Records drawn from a dataset:
-=-=-=-=-

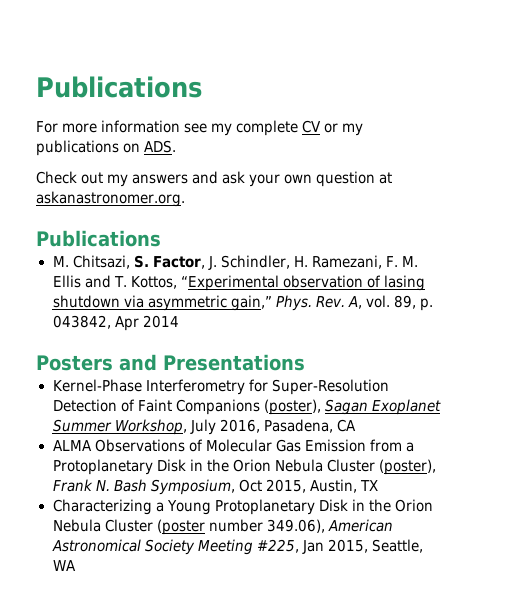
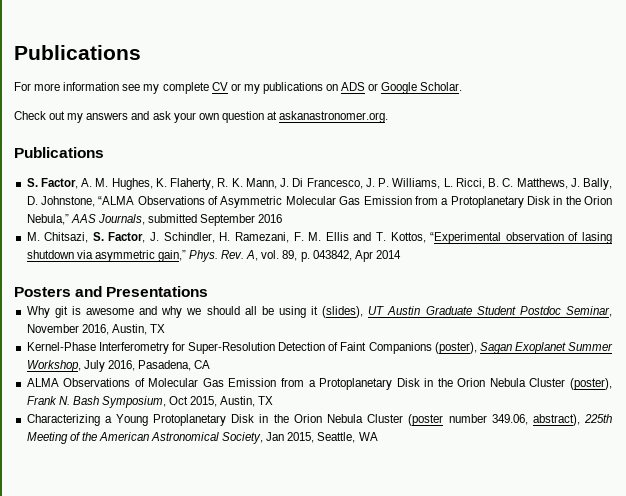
- For more information see my complete CV or my publications on ADS.
+ For more information see my complete CV or my publications on ADS or Google Scholar.
+ S. Factor, A. M. Hughes, K. Flaherty, R. K. Mann, J. Di Francesco, J. P. Williams, L. Ricci, B. C. Matthews, J. Bally, D. Johnstone, “ALMA Observations of Asymmetric Molecular Gas Emission from a Protoplanetary Disk in the Orion Nebula,” AAS Journals, submitted September 2016
+ Why git is awesome and why we should all be using it (slides), UT Austin Graduate Student Postdoc Seminar, November 2016, Austin, TX
- Characterizing a Young Protoplanetary Disk in the Orion Nebula Cluster (poster number 349.06), American Astronomical Society Meeting #225, Jan 2015, Seattle, WA
+ Characterizing a Young Protoplanetary Disk in the Orion Nebula Cluster (poster number 349.06, abstract), 225th Meeting of the American Astronomical Society, Jan 2015, Seattle, WA

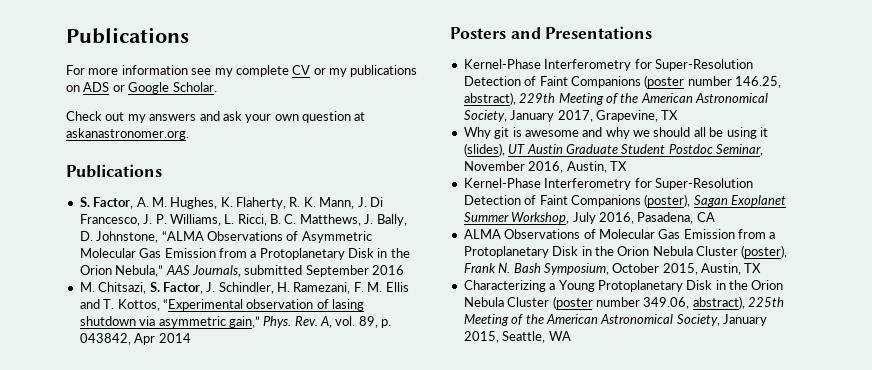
+ Kernel-Phase Interferometry for Super-Resolution Detection of Faint Companions (poster number 146.25, abstract), 229th Meeting of the American Astronomical Society, January 2017, Grapevine, TX
- ALMA Observations of Molecular Gas Emission from a Protoplanetary Disk in the Orion Nebula Cluster (poster), Frank N. Bash Symposium, Oct 2015, Austin, TX
+ ALMA Observations of Molecular Gas Emission from a Protoplanetary Disk in the Orion Nebula Cluster (poster), Frank N. Bash Symposium, October 2015, Austin, TX
- Characterizing a Young Protoplanetary Disk in the Orion Nebula Cluster (poster number 349.06, abstract), 225th Meeting of the American Astronomical Society, Jan 2015, Seattle, WA
+ Characterizing a Young Protoplanetary Disk in the Orion Nebula Cluster (poster number 349.06, abstract), 225th Meeting of the American Astronomical Society, January 2015, Seattle, WA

-=-=-=-=-

*Prompt*.
Output exactly the lines above, from the one holding "2017, Grapevine, TX" through the end of the data, including the first and last.

*Reply*.
+ Kernel-Phase Interferometry for Super-Resolution Detection of Faint Companions (poster number 146.25, abstract), 229th Meeting of the American Astronomical Society, January 2017, Grapevine, TX
- ALMA Observations of Molecular Gas Emission from a Protoplanetary Disk in the Orion Nebula Cluster (poster), Frank N. Bash Symposium, Oct 2015, Austin, TX
+ ALMA Observations of Molecular Gas Emission from a Protoplanetary Disk in the Orion Nebula Cluster (poster), Frank N. Bash Symposium, October 2015, Austin, TX
- Characterizing a Young Protoplanetary Disk in the Orion Nebula Cluster (poster number 349.06, abstract), 225th Meeting of the American Astronomical Society, Jan 2015, Seattle, WA
+ Characterizing a Young Protoplanetary Disk in the Orion Nebula Cluster (poster number 349.06, abstract), 225th Meeting of the American Astronomical Society, January 2015, Seattle, WA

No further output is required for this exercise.